Donnerstag, Februar 4th, 2010 | Allgemein

Faust auf den Tisch! Und das bin ich!
Titel und Würden zu Hause gelassen.
Hier bin ich Mensch. Beim Humpenfassen
Stören sie mich.

Wer ist mein Zechkumpan? Alle herum!
Keiner, der trinken kann, ist mir zuwider.
Gießt er’s die Kehle auch eimerweis nieder,
Ich trink ihn um.

Wein auf den Tisch! Und ich bezahl.
Wird auch der letzte Pfennig versoffen,
Ei denn, was thut’s! Jugend muß hoffen,
Reichtum bringt Qual.

Prosit Gesellen! Hallo, keinen Rest!
Wollt doch dem Wirt die Fässer nicht lassen?
Einen kann man immer noch fassen,
Voll sitzt man fest.

Faust auf den Tisch! Und jetzt ist’s genug!
Alle am Boden in Schanden und Sünden.
Morgen könnt ihr den Weibern verkünden,
Wer euch so schlug.

Biografie

Am 11.Januar 1853 in Lübeck geboren, ließ sich Falke später in Hamburg zum Buchhändler ausbilden.

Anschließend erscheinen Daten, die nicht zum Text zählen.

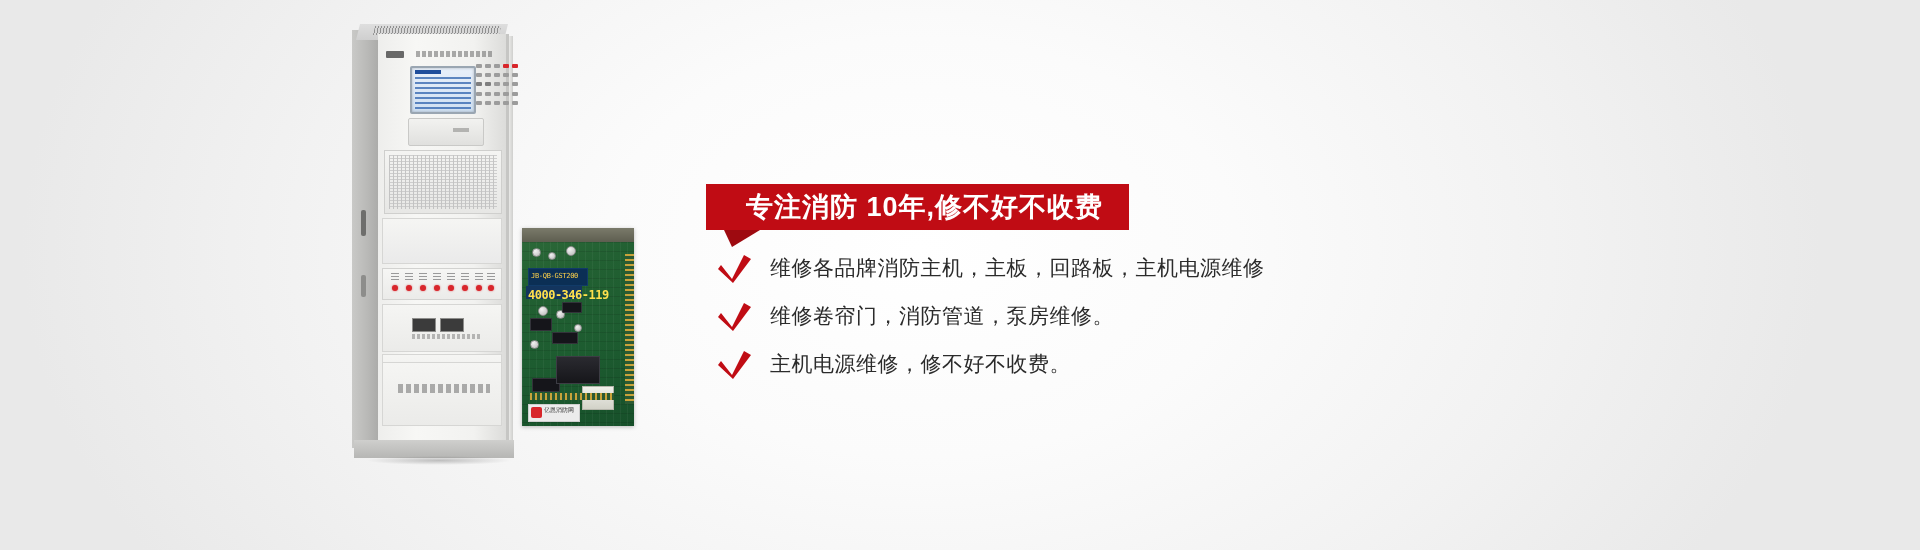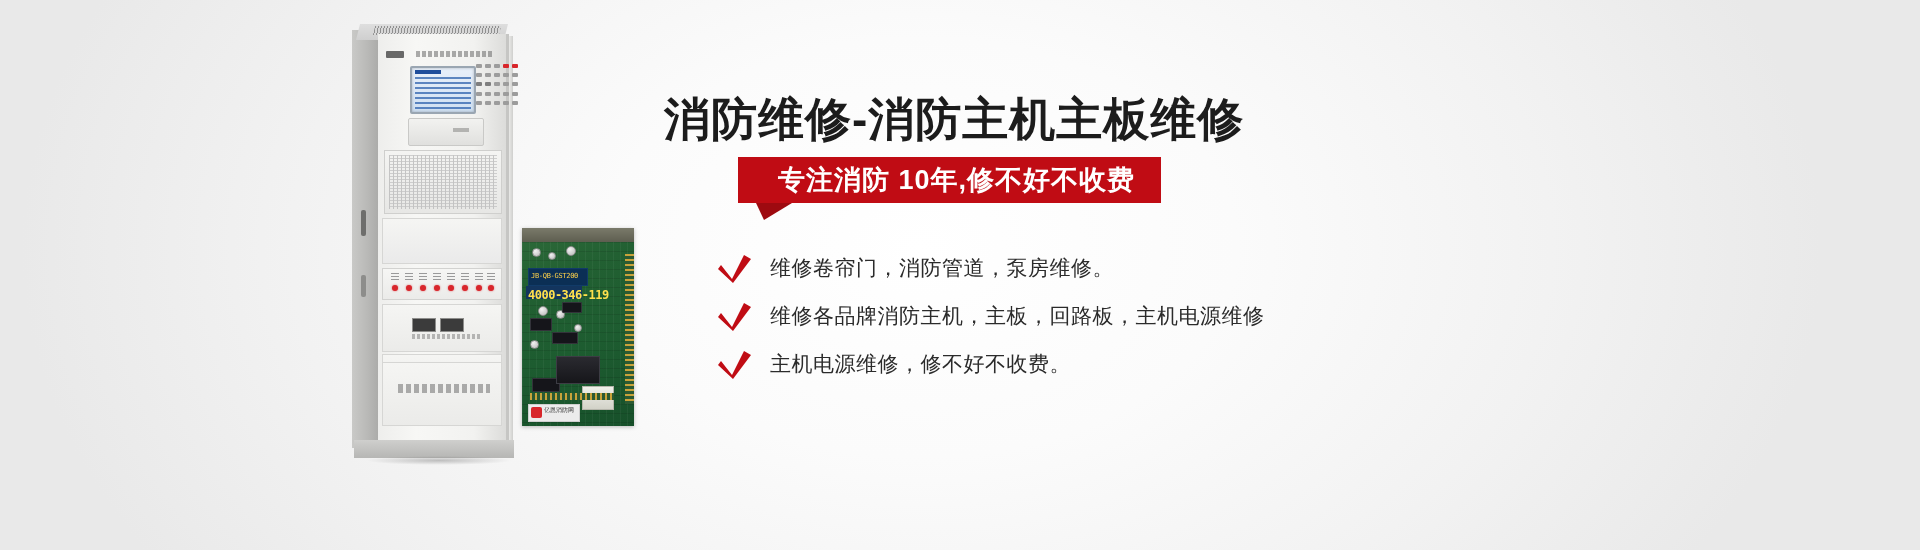"消防维修-消防主机主板维修" div { html: <div>消防维修-消防主机主板维修</div> -> none }
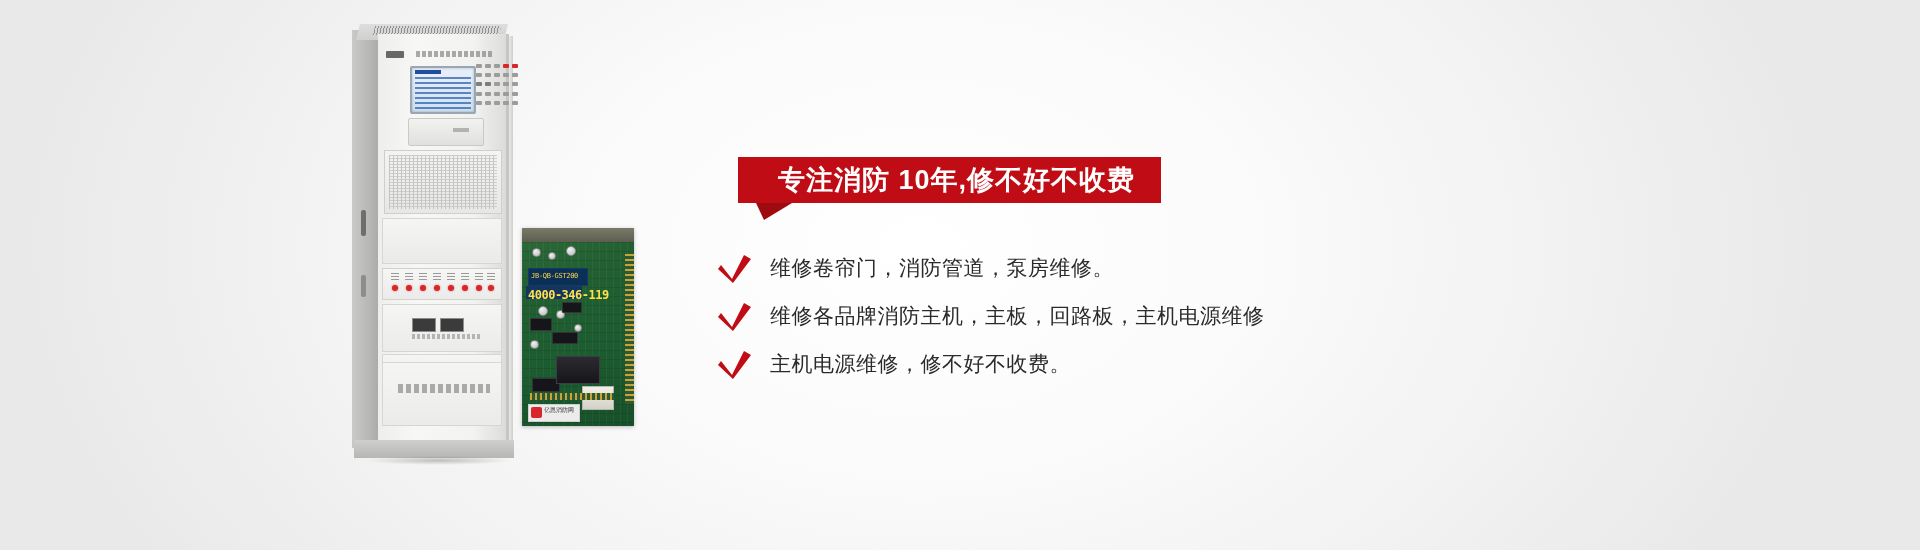"专注消防 10年,修不好不收费" #ribbon { margin-left: 32px -> none; top: 157px -> 184px }
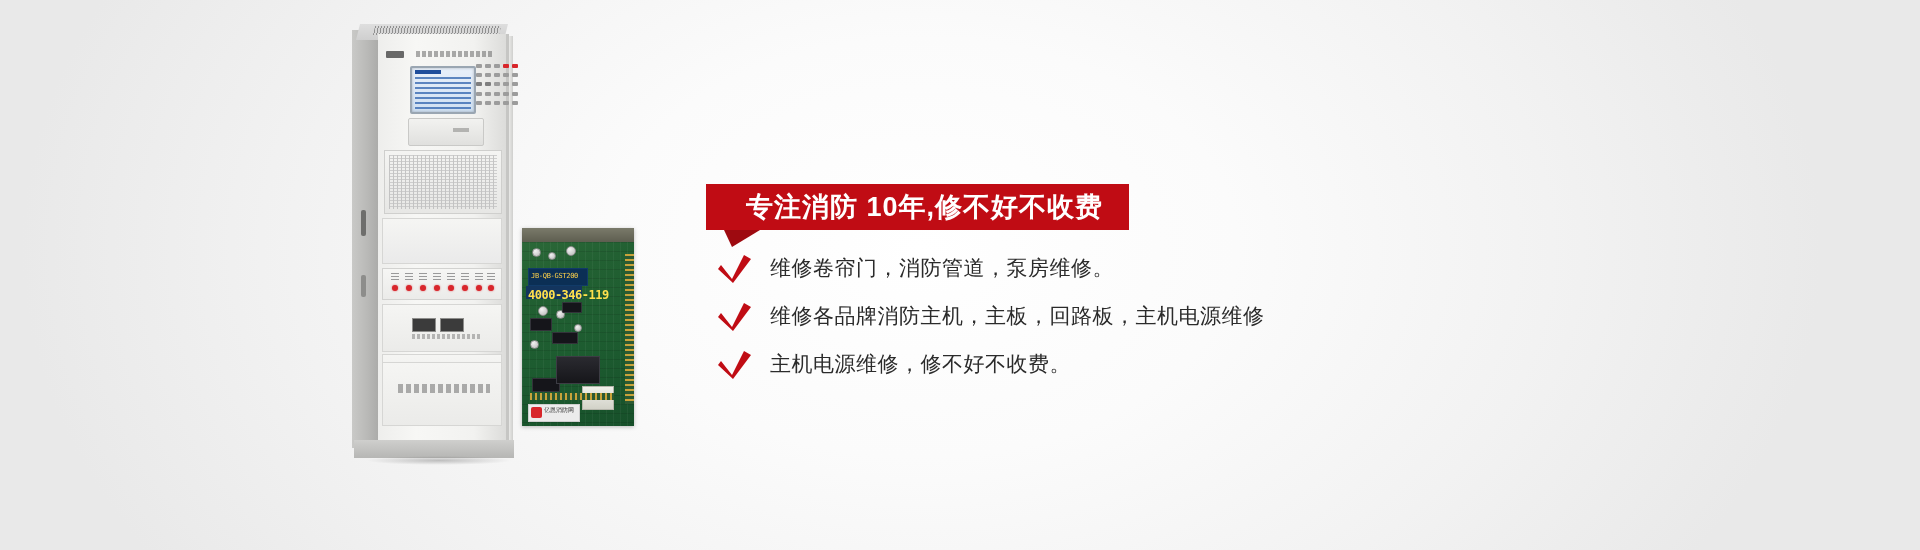"维修卷帘门，消防管道，泵房维修。" div.bullet { order: before "维修各品牌消防主机，主板，回路板，主机电源维修" -> after "维修各品牌消防主机，主板，回路板，主机电源维修" }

Als Solcher arbeitete er unteranderem in Hamburg, Lübeck, Essen, Hildburghausen und Stuttgart. Entgegen seines Stiefvaters Wunsch, ließ er sich 1878 zum Klavierlehrer ausbilden. Im Laufe der 1890 er Jahre begann er dann eigene Werke zu verfassen und kam so schnell in Kontakt mit der Hamburger Literarischen Gesellschaft. Mit seinem 50.Geburtstag setzte die Stadt Hamburg, dann ein festes Gehalt für Falke aus, welches Ihm eine unabhängiges Schaffen als Schriftsteller ermöglichen sollte. Am 08.Februar 1916 verstarb Falke schließlich in Großborstel bei Hamburg.